Chapter 9 – Weight Management
Chapter 9 Summary
The escalating epidemic of obesity results in thousands of preventable deaths each year. Many factors, including genetics, influence body weight, but excess energy intake and physical inactivity are the leading causes of overweight and obesity. Both underweight and overweight increase the risk of incurring various illnesses as well as various social and psychological stigmas.
A Closer Look at Obesity
The WHO considers obesity an epidemic with many contributing factors: genetics, large portion sizes, availability of energy-dense foods, sedentary lifestyles, and a built environment that fails to facilitate fitness.
Problems Associated with Weight
Underweight renders a person more vulnerable to physical stressors. Overweight increases risks of hypertension, heart disease and diabetes in those who are genetically predisposed, and has also been associated with gallbladder disease and breast cancer.
What Is a Healthful Weight?
To determine health risks associated with overweight and obesity, health professionals use three factors: body mass index, waist circumference and current health status. The latter may include heart disease, type 2 diabetes, high blood cholesterol, high blood pressure, cigarette smoking, osteoarthritis, gallstones, or sleep apnea. An initial goal for treatment of overweight and obese people with risk factors is to reduce body weight by about 10% at a rate of about 1 to 2 pounds per week. An overweight person who wants to lose weight needs to understand the concept of total energy needs as well as successful weight-loss strategies.
Energy Balance
Unhealthy weight results from an unbalanced energy budget (food energy in vs. energy expended on basal metabolism and activity). While the majority of energy used by the body fuels basal metabolism—accounting for 60%—the person’s physical activity level is important as well, and can help determine whether that person will have a healthy or unhealthy weight.
Causes of Obesity
In general, two schools of thought address the problem of obesity’s causes. One attributes it to inside-the-body causes (genetics, set-point theory, fat-cell theory); the other, to environmental factors (external cue theory). Eating behavior may be a response not only to hunger or appetite but also to complex human sensations such as yearning, craving, or compulsion. No doubt, the causes of obesity are complex and many causes may contribute to the problem in a single person. Given this complexity, it is obvious that there is no panacea for successful weight maintenance. The top priority should be prevention, but where prevention has failed, the treatment of obesity must involve a three-pronged approach, including adopting healthful eating habits, moderate levels of exercise, and behavior change.
Weight Gain and Loss
Weight change may be related to any of the body’s components, including fat and lean tissues, water and bone minerals. Excess energy is stored within the body as limited quantities of glycogen and virtually unlimited quantities of fat. During a fast, glycogen is soon exhausted, and then the body metabolizes fat plus muscle tissue, because the nervous system cannot use fat for fuel. If the fast continues, the body adapts by manufacturing ketone bodies, which the brain can use when glucose is unavailable.

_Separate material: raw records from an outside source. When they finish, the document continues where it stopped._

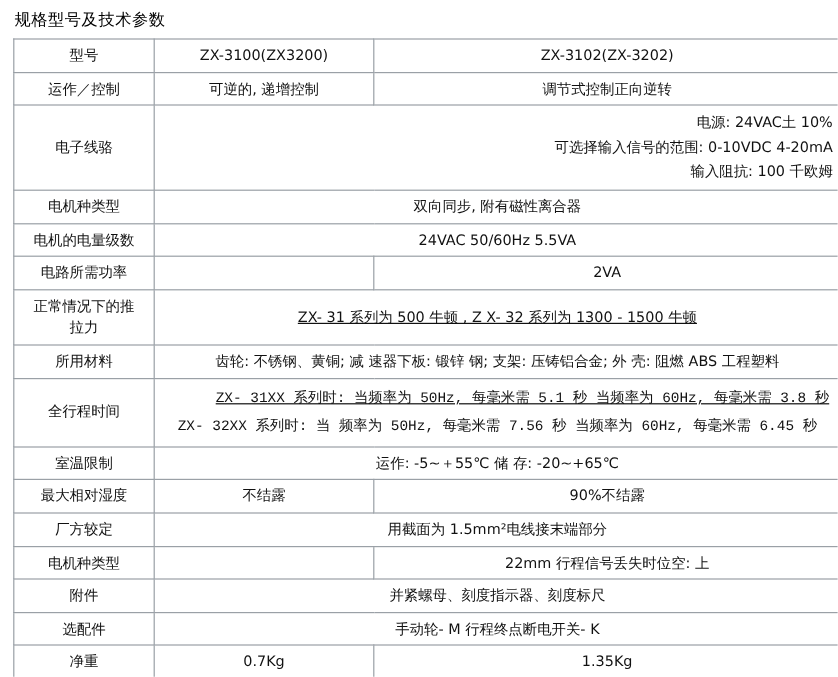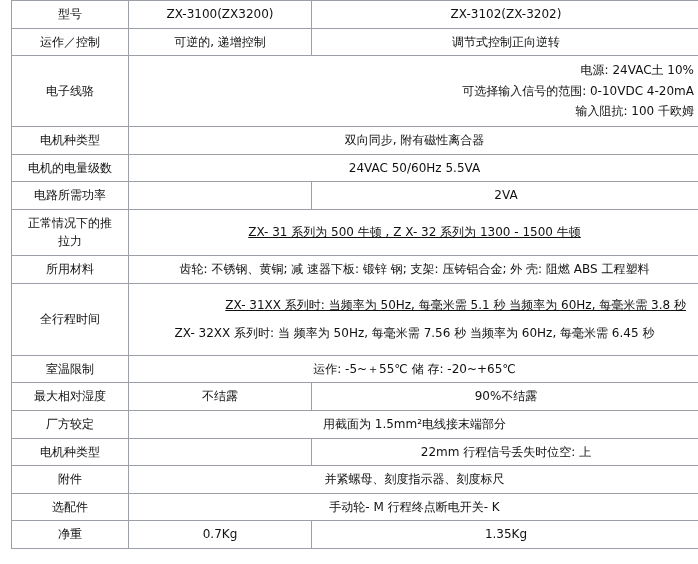--- a/index.html
+++ b/index.html
@@ -66,6 +66,7 @@
 
 <div class="page">
 
+  <div class="doc-title">规格型号及技术参数</div>
 
   <table class="spec">
     <colgroup>

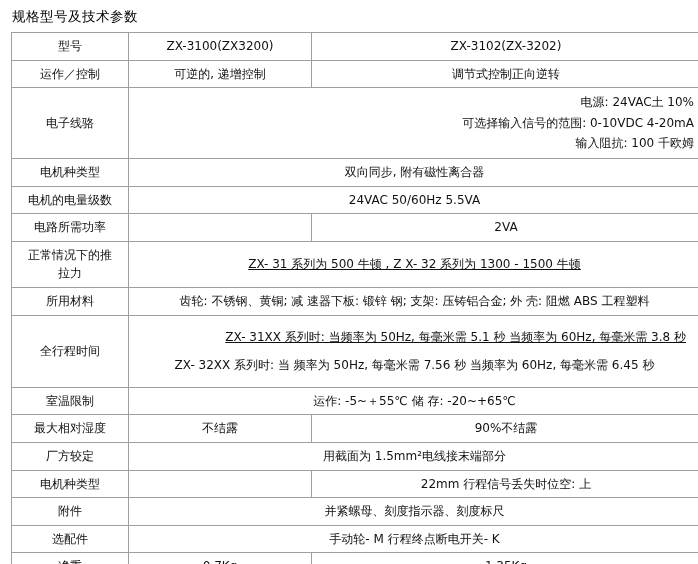--- a/index.html
+++ b/index.html
@@ -59,7 +59,7 @@
     padding-left: 118px;
   }
   .row-tall td { height: 34px; }
-  .two-line p { margin: 8px; padding: 0.5px 0; }
+  .two-line p { margin: 3px; padding: 0.5px 0; font-family: Liberation Mono, monospace; }
 </style>
 </head>
 <body>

Successful Weight-Loss Strategies
The problem with going on a rigid diet with a goal of, say, a 15-pound weight loss in 3 weeks is that it’s a quick fix—the dieter attempts to gain a temporary solution to what is typically a chronic problem. People are attracted to fad diets because of the dramatic weight loss that occurs within the first few days. Such people would be disillusioned if they realized that the major part of this weight loss is a loss of body protein, along with quantities of water and important minerals. A more healthful alternative is to develop habits gradually that you can live with permanently and that will help you shed pounds and keep them off over the long run. Instead of measuring your success by the needle on the scale, gauge your progress by the strides you make in adopting good eating and exercise habits as well as healthful attitudes about yourself and your body. Criteria for success are permanent changes in eating and exercise habits and maintenance of the goal weight over time.
Medications to assist obese persons with weight loss include, among others, Meridia, an appetite-suppressing drug, and Xenical, which reduces the body’s absorption of fat. Treatment of severe obesity includes medically supervised, very-low-calorie diets providing fewer than 800 calories or surgery on the stomach to reduce its volume.
Weight Gain Strategies
Healthful weight gain consist of building up muscle mass through weight training and increased calorie intake.
The Eating Disorders
The term eating disorder involves a wide spectrum of conditions, including anorexia nervosa, bulimia nervosa, and binge-eating disorder. Although the various conditions differ in their origin and consequences, they appear to have similarities among them—all of the conditions exhibit an excessive preoccupation with body weight, a fear of body fatness, and a distorted body image. Some researchers suspect that a complex interplay among environmental, social, and perhaps genetic factors triggers the development of eating disorders, mostly in women.